» **PROMPT**
Compute how many lines in the entries below contain "over", and output nothing but the number.
..............................
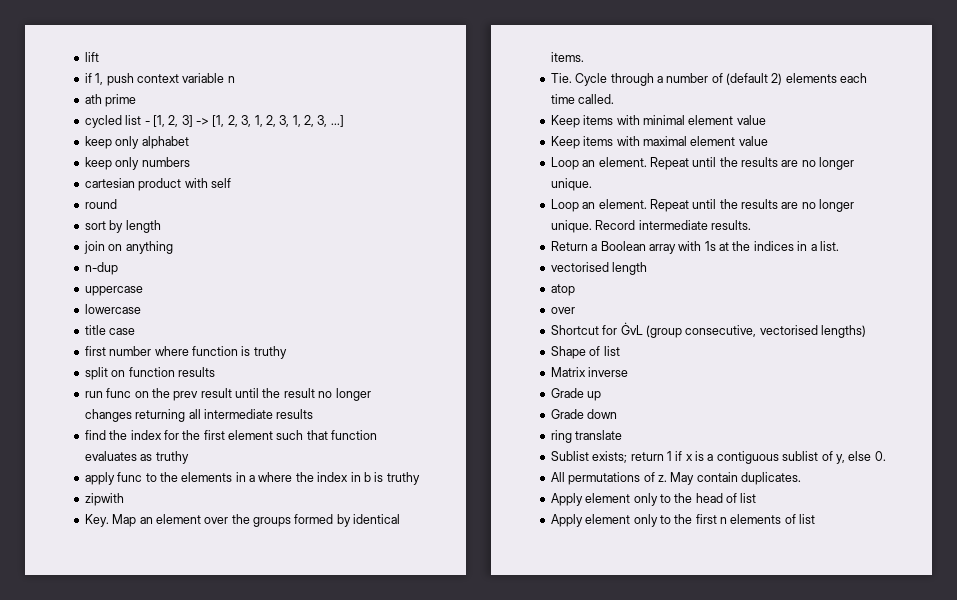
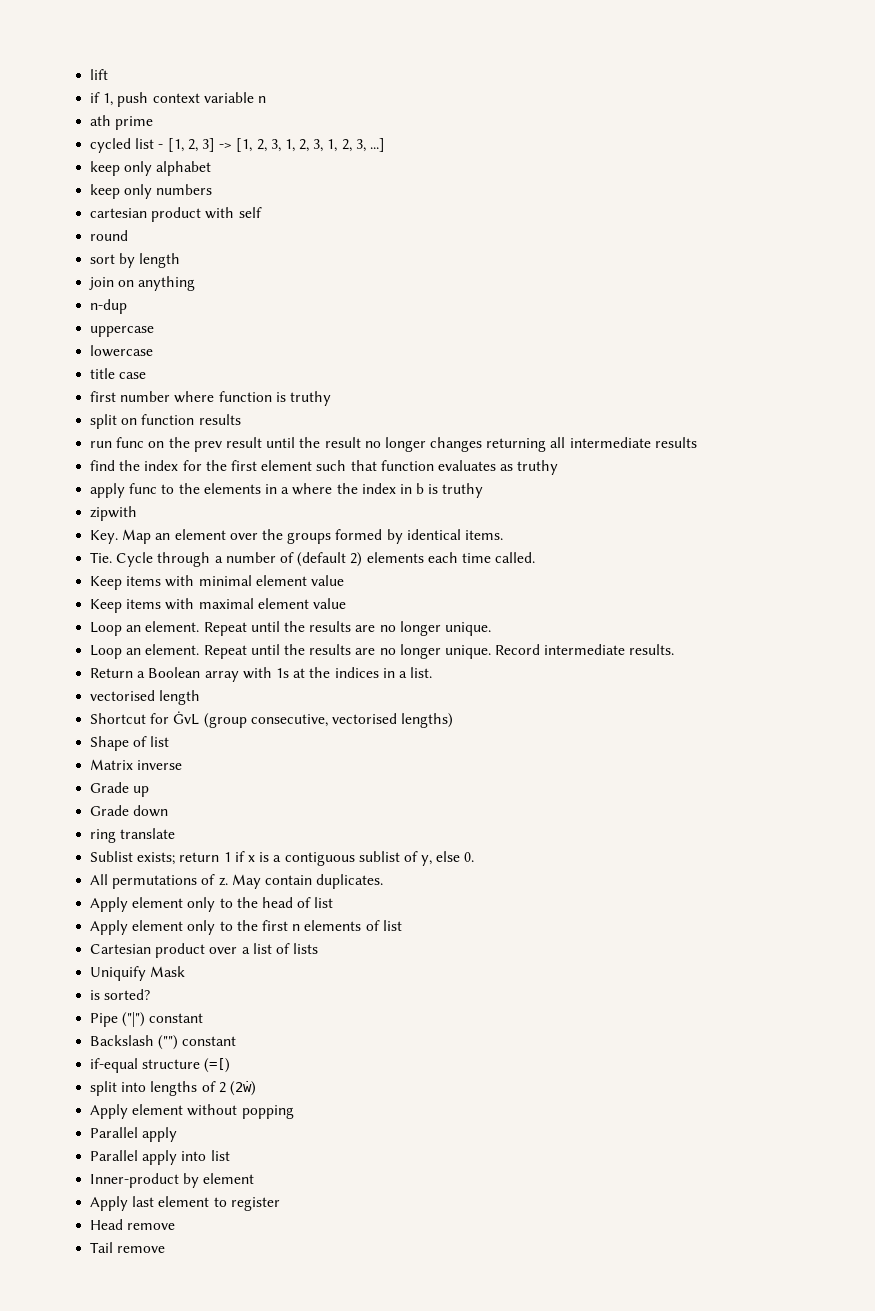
[550,284,575,296] [550,307,575,314] // atop // over -> (201, 697) none
(816, 519) none -> [90,943,319,958] [90,966,186,981] [90,989,151,1000] [90,1012,204,1027] [90,1035,237,1050] [90,1058,231,1073] [90,1081,256,1096] [90,1104,294,1119] [90,1127,178,1142] [90,1150,230,1165] [90,1173,255,1188] [90,1196,280,1211] [90,1219,176,1230] [90,1242,166,1253] // Cartesian product over a list of lists // Uniquify Mask // is sorted? // Pipe ("|") constant // Backslash ("") constant // if-equal structure (=[) // split into lengths of 2 (2ẇ) // Apply element without popping // Parallel apply // Parallel apply into list // Inner-product by element // Apply last element to register // Head remove // Tail remove

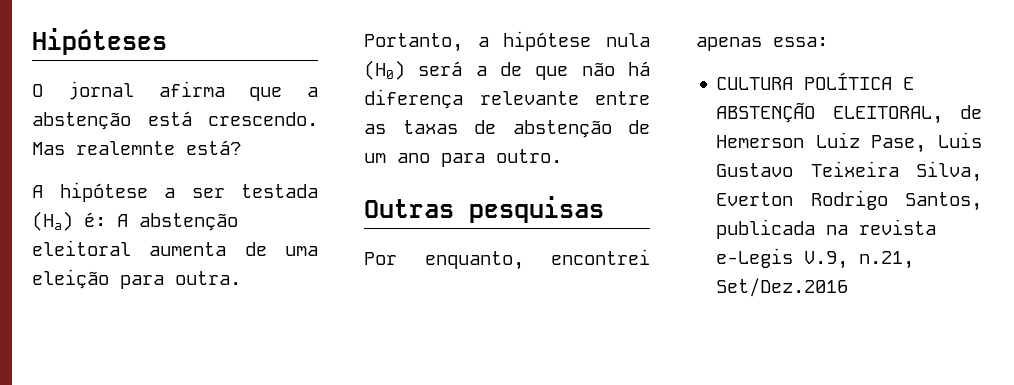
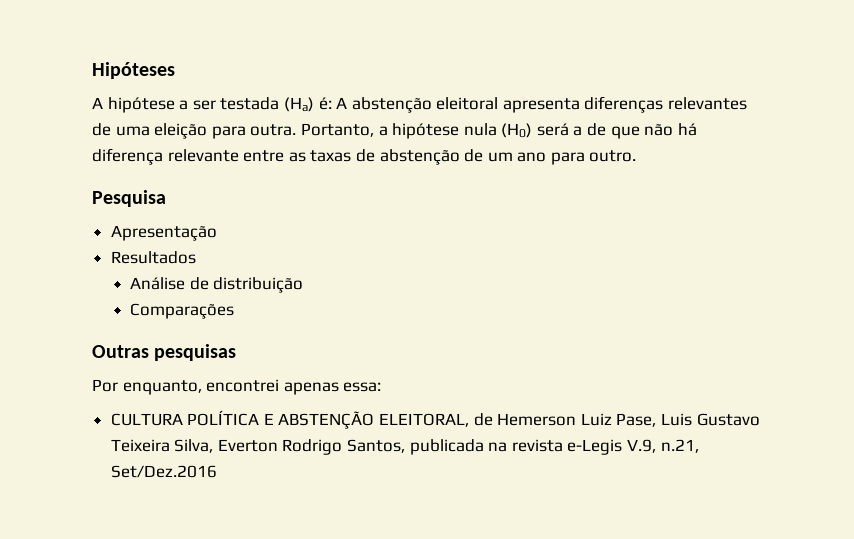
[32,81,318,101] [32,111,318,130] [32,140,241,155] // O jornal afirma que a abstenção está crescendo. Mas realemnte está? -> (175, 70) none
[149,242,227,256] aumenta -> [502,96,748,113] apresenta diferenças relevantes
(562, 156) none -> [92,190,166,207] [110,225,217,241] [110,251,196,264] [129,277,304,293] [129,303,234,319] // Pesquisa // Apresentação // Resultados // Análise de distribuição // Comparações

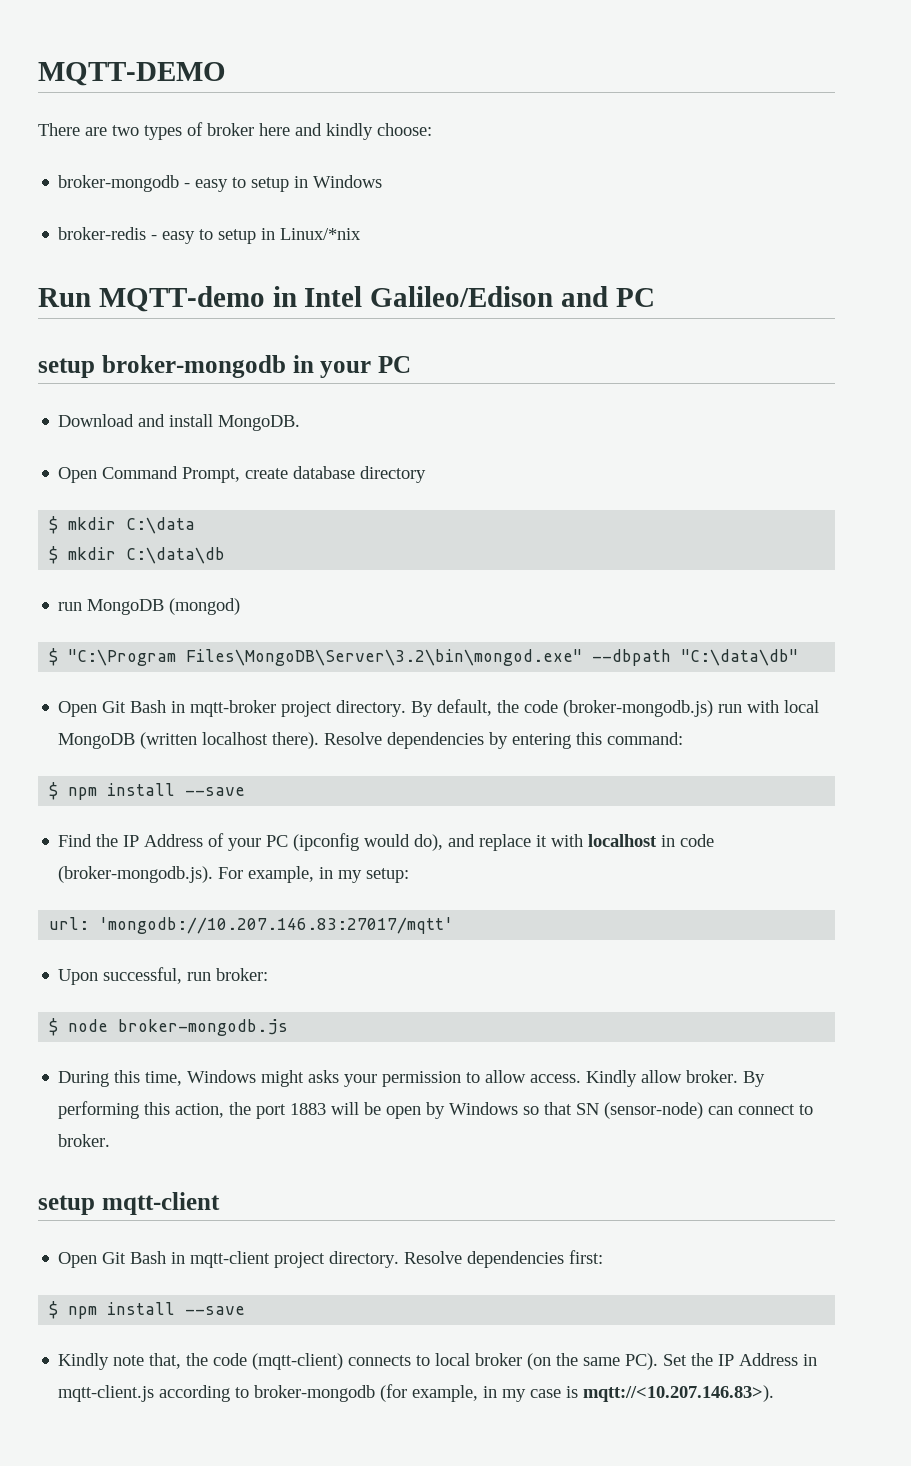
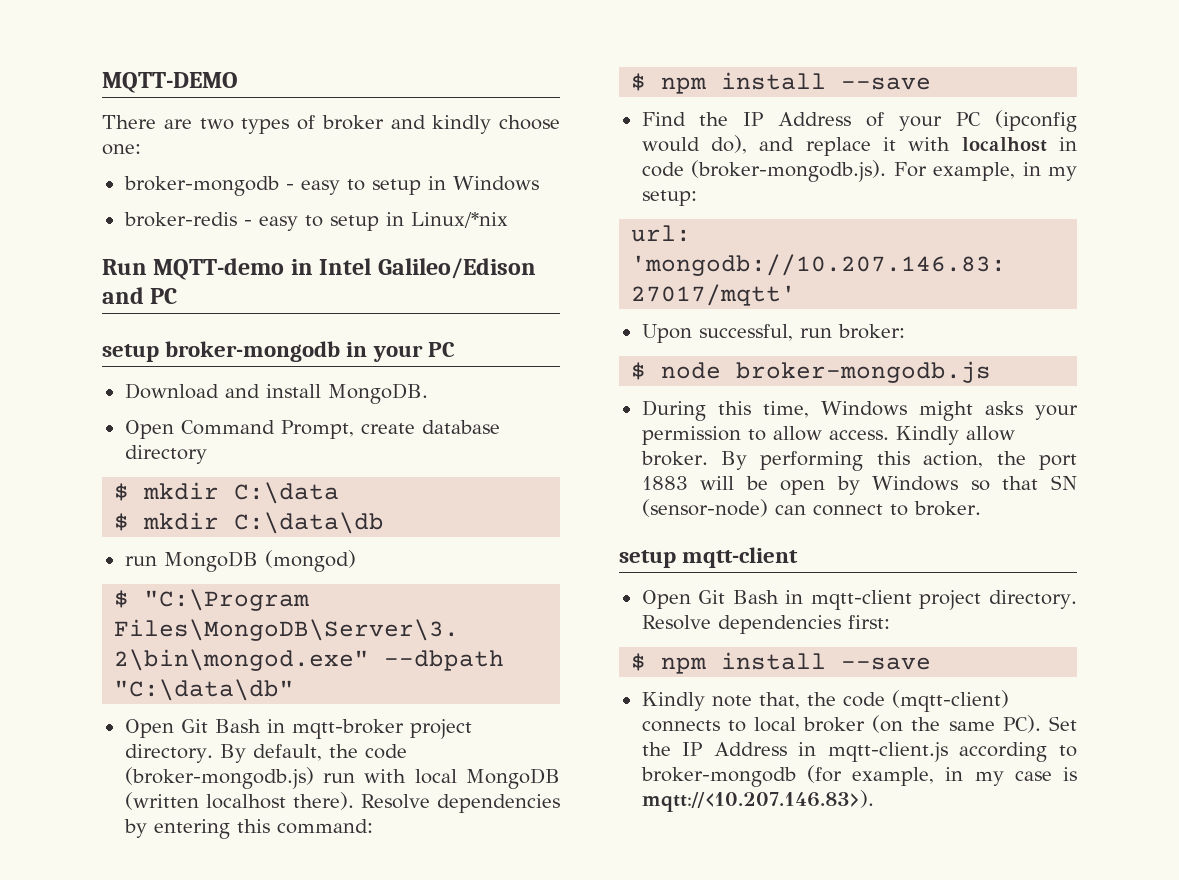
[259,123,290,136] here -> (384, 122) none
[377,123,432,136] choose: -> [499,115,560,130] [102,144,141,155] choose one:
..............................
» **SOLUTION TO THE PROBLEM**
2